--- What the task requires ---
Write out an exact copy of the line with "top: 505px;" and of each line after it, through the end of the records below.

--- Task material ---
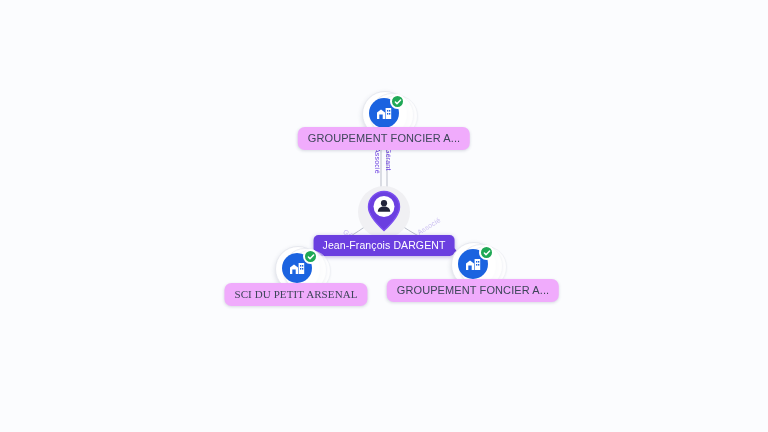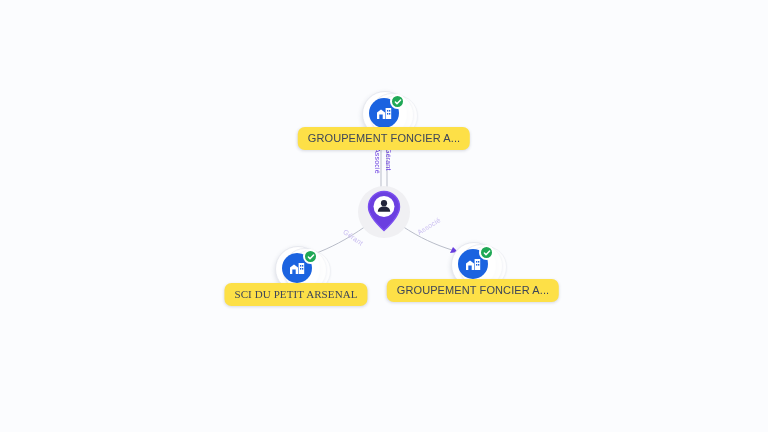--- a/index.html
+++ b/index.html
@@ -79,21 +79,21 @@
     left: -17px; top: -22px;
     width: 34px; height: 42px;
   }
   .pin svg { display:block; }
 
   
   .caption {
     position: absolute;
     transform: translateX(-50%);
     white-space: nowrap;
-    background: #fde047;
+    background: #f0abfc;
     color: #3d4559;
     font-size: 11px;
     letter-spacing: .1px;
     padding: 5px 10px 6px 10px;
     border-radius: 7px;
     box-shadow: 0 1px 3px rgba(40,50,90,0.17);
   }
   .caption.selected {
     background: #6b3fe0;
     color: #ffffff;
@@ -170,20 +170,21 @@
                  C21.4 36.5 32.5 25.3 32.5 17 C32.5 8.4 25.6 1.5 17 1.5 Z" fill="#6b3fe0" stroke="#7b4ef0" stroke-width="1.4"></path>
         <circle cx="17" cy="16.5" r="10.5" fill="#ffffff"></circle>
         <g>
           <circle cx="17" cy="13.2" r="3.1" fill="#21243a"></circle>
           <path d="M10.8 21.8 C10.8 18.2 13.6 16.4 17 16.4
                    C20.4 16.4 23.2 18.2 23.2 21.8 Z" fill="#21243a"></path>
         </g>
       </svg>
     </div>
   </div>
+  <div class="caption selected" style="left:384px; top:235px;">Jean-François DARGENT</div>
 
   <div class="node" style="left:297px; top:268px;">
     <div class="stack s1"></div>
     <div class="stack s2"></div>
     <div class="stack s3"></div>
     <div class="disc">
       <svg width="17" height="16" viewBox="0 0 17 16">
         <path d="M1 14 V7.5 L5 4.5 L9 7.5 V14 Z" fill="#ffffff"></path>
         <rect x="9.6" y="3" width="5.6" height="11" fill="#ffffff"></rect>
         <rect x="11" y="5" width="1.3" height="1.6" fill="#1b63e0"></rect>

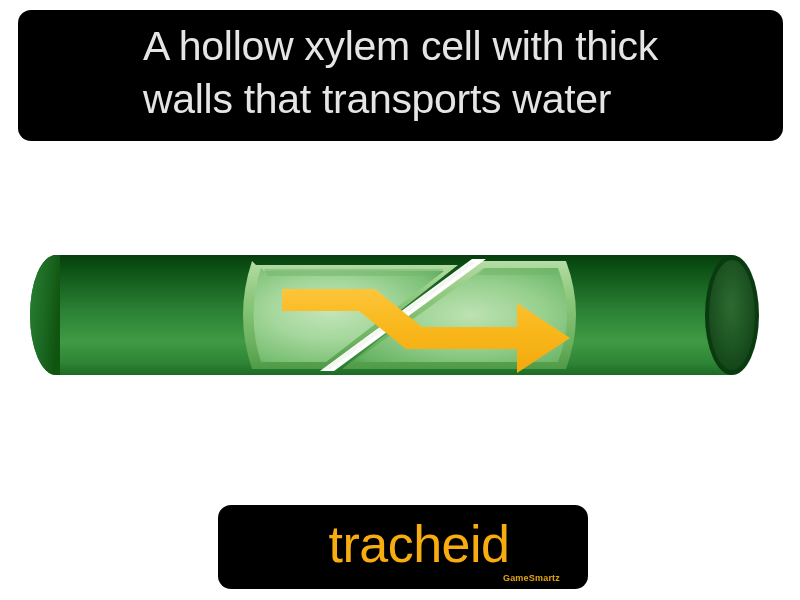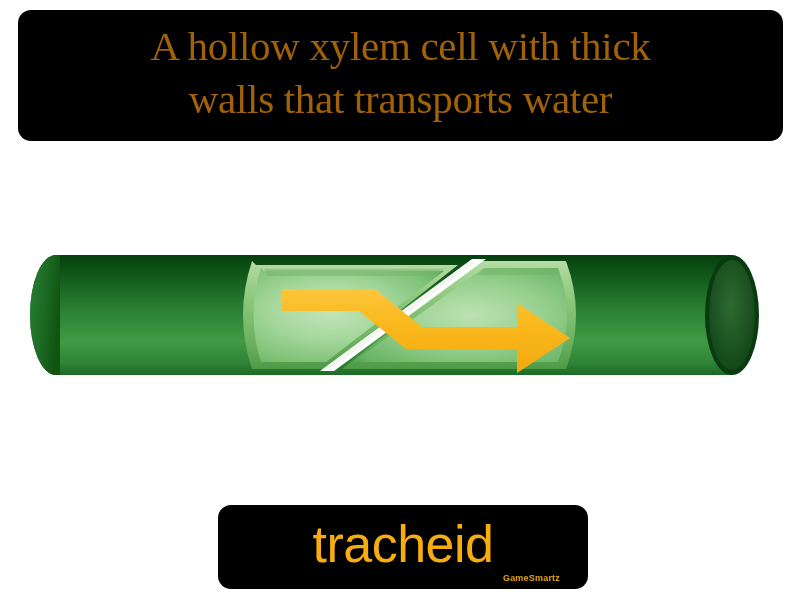--- a/index.html
+++ b/index.html
@@ -25,26 +25,25 @@
     height: 131px;
     background: #000000;
     border-radius: 13px;
     display: flex;
     align-items: center;
     justify-content: center;
     box-sizing: border-box;
     padding: 2px 16px 8px 16px;
   }
   #definition-text {
-    color: #a16207;
-    font-family: Liberation Serif, serif;
+    color: #e5e5e5;
+    font-family: Liberation Sans, sans-serif;
     font-size: 41px;
     line-height: 1.28;
     font-weight: 400;
-    text-align: center;
     letter-spacing: -0.3px;
     white-space: pre-line;
   }
 
   
   #illustration {
     position: absolute;
     left: 0;
     top: 150px;
     width: 800px;
@@ -64,21 +63,21 @@
     left: 218px;
     top: 505px;
     width: 370px;
     height: 84px;
     background: #000000;
     border-radius: 13px;
     box-sizing: border-box;
   }
   #term-text {
     position: absolute;
-    left: 0;
+    left: 16px;
     top: 0;
     width: 100%;
     height: 100%;
     display: flex;
     align-items: center;
     justify-content: center;
     color: #f7ac10;
     font-family: "Liberation Sans", sans-serif;
     font-size: 52px;
     font-weight: 400;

--- Exercise output ---
     top: 505px;
     width: 370px;
     height: 84px;
     background: #000000;
     border-radius: 13px;
     box-sizing: border-box;
   }
   #term-text {
     position: absolute;
-    left: 0;
+    left: 16px;
     top: 0;
     width: 100%;
     height: 100%;
     display: flex;
     align-items: center;
     justify-content: center;
     color: #f7ac10;
     font-family: "Liberation Sans", sans-serif;
     font-size: 52px;
     font-weight: 400;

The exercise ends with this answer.